**** Given records
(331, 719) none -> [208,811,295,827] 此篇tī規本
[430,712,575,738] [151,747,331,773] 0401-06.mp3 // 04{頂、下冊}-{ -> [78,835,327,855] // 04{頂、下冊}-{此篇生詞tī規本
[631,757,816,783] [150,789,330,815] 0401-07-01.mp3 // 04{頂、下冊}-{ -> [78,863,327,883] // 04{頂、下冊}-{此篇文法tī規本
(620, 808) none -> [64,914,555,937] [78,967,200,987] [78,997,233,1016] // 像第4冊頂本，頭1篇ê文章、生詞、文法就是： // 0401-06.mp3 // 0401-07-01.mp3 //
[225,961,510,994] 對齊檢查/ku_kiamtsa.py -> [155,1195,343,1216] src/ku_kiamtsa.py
********
**** Given records
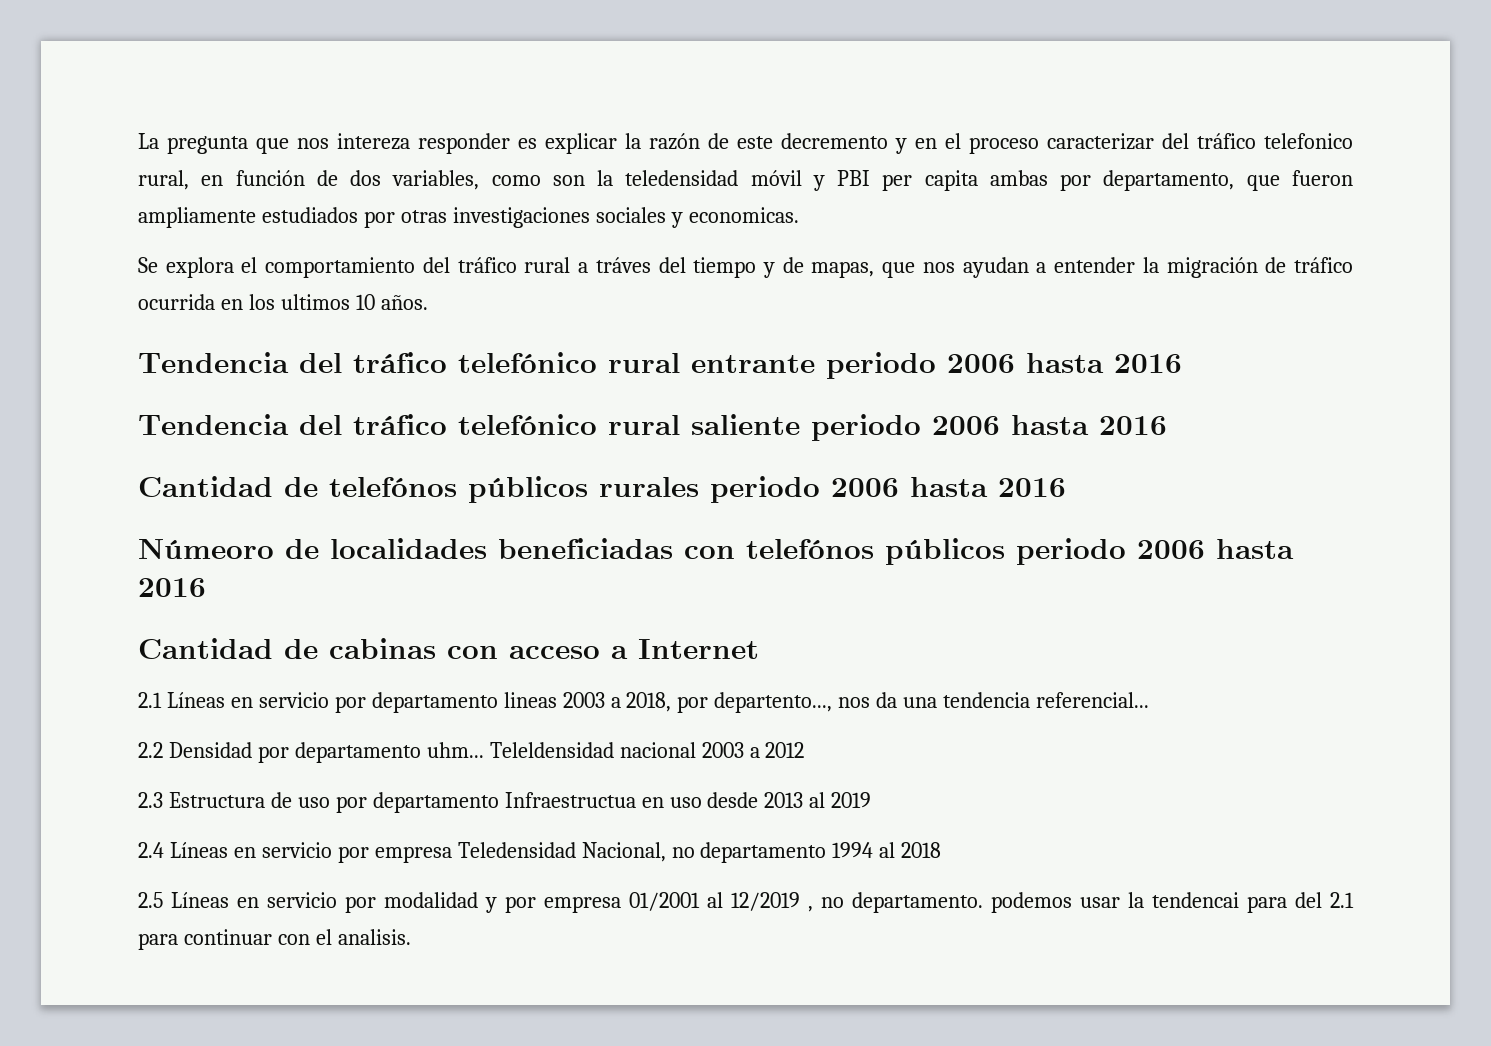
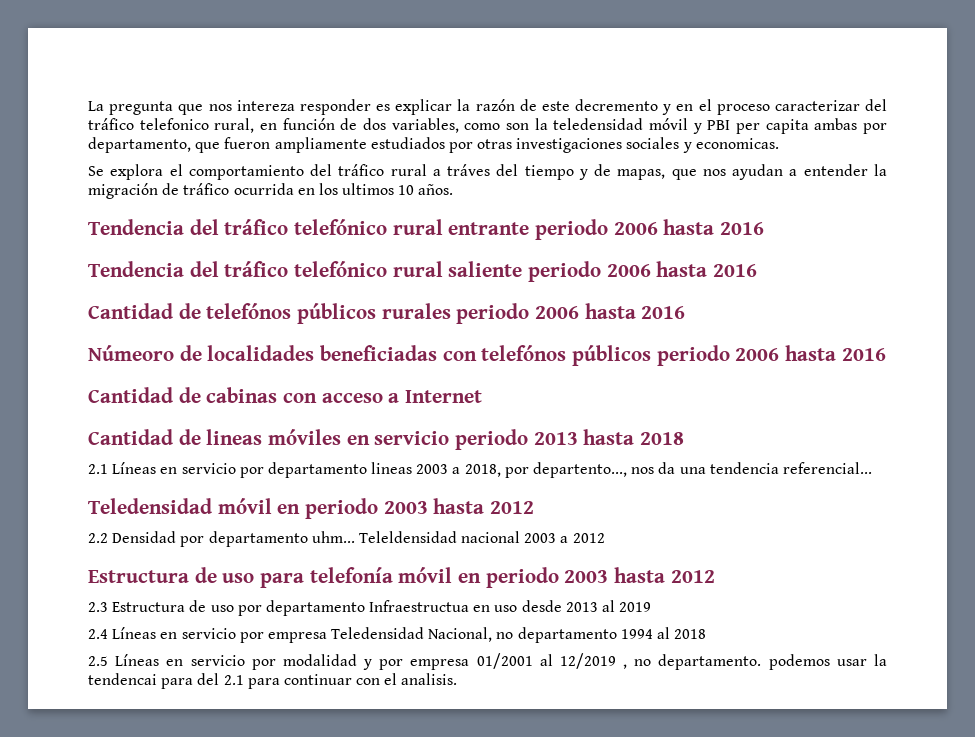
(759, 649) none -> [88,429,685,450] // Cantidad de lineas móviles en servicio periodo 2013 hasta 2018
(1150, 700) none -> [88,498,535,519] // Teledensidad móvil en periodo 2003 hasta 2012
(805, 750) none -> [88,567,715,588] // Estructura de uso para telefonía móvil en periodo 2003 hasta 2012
********
**** Given records
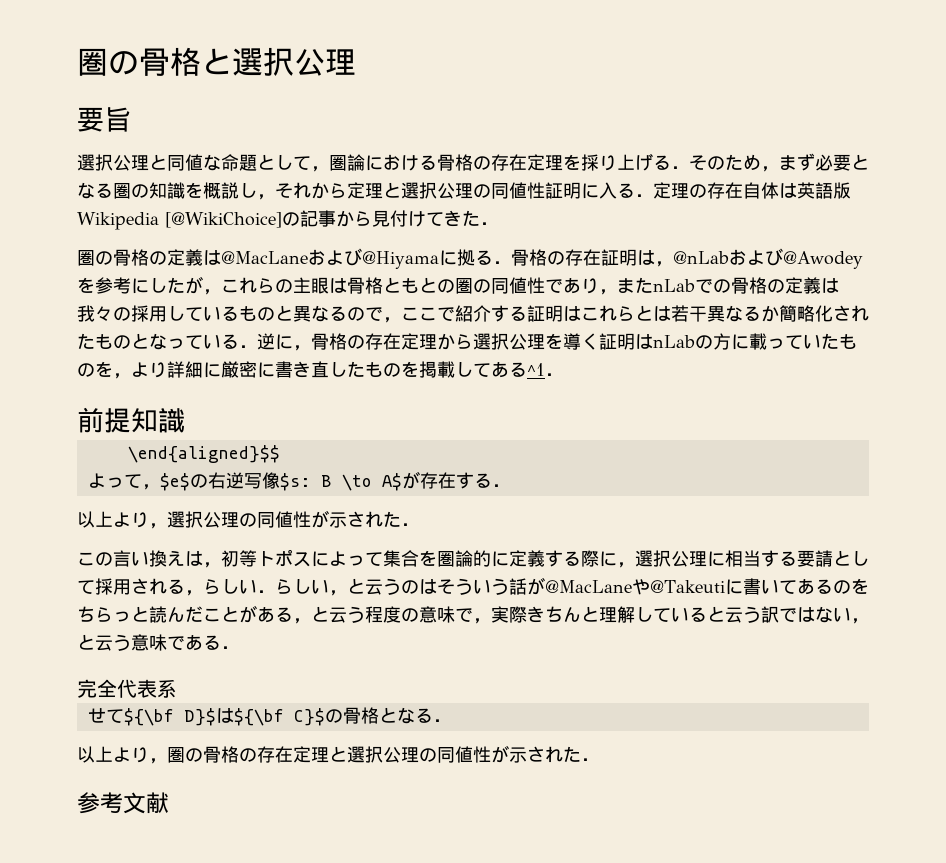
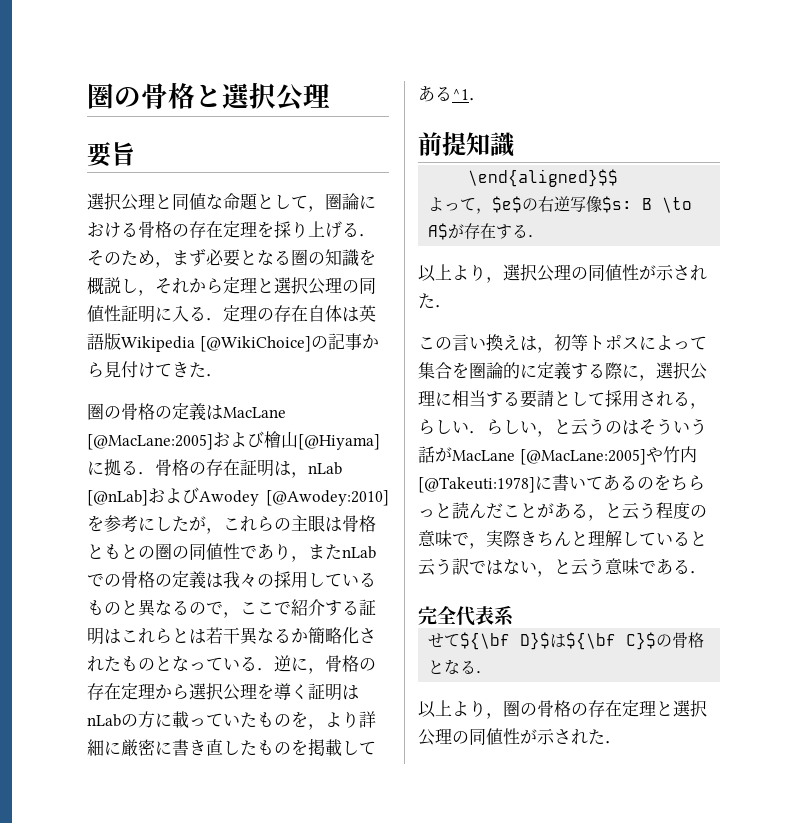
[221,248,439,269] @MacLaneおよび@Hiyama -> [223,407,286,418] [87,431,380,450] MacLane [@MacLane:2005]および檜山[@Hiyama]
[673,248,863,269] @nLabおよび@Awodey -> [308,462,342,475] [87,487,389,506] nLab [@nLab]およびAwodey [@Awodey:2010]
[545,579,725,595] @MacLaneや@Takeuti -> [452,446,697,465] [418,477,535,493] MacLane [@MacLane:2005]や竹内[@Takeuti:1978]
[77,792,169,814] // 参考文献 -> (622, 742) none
********
The lines above starting at the one that contains "(759, 649) none" and ending at the one that contains "(805, 750) none" must be transcribed exactly, and no other lines may appear.

(759, 649) none -> [88,429,685,450] // Cantidad de lineas móviles en servicio periodo 2013 hasta 2018
(1150, 700) none -> [88,498,535,519] // Teledensidad móvil en periodo 2003 hasta 2012
(805, 750) none -> [88,567,715,588] // Estructura de uso para telefonía móvil en periodo 2003 hasta 2012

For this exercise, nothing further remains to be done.